# Task details:
How many lines within the records include the word "Cash"? Only that number should be given.

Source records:
· · · · ·
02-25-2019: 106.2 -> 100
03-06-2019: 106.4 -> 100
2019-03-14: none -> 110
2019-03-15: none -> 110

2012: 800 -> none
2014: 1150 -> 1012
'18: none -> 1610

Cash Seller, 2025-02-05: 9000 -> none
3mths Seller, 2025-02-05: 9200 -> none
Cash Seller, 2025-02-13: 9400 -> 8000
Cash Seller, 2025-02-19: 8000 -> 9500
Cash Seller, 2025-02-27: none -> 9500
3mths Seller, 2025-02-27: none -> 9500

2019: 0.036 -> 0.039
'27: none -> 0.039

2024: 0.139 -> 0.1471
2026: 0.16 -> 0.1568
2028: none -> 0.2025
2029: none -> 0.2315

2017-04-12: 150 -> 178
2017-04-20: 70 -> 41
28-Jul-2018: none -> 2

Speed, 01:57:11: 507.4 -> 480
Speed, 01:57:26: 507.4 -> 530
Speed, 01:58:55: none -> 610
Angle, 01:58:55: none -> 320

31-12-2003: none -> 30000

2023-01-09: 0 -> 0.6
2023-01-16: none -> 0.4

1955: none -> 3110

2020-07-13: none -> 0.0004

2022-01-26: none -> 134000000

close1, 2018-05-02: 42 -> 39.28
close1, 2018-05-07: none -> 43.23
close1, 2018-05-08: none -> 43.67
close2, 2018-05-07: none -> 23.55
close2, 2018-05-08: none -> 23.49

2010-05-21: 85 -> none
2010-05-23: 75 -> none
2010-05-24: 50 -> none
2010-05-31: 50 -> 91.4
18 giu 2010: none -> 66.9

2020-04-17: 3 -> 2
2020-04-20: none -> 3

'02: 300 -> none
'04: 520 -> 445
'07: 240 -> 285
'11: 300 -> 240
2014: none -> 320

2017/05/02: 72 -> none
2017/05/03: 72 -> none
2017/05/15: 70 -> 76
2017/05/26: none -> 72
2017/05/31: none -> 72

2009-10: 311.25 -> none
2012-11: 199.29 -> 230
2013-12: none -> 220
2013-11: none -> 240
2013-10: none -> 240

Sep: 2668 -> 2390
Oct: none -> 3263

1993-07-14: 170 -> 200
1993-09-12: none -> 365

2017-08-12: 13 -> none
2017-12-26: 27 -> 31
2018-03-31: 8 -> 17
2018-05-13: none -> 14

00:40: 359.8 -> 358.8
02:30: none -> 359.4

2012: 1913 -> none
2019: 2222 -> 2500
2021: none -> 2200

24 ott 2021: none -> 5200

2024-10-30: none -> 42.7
· · · · ·
# Completed task:
4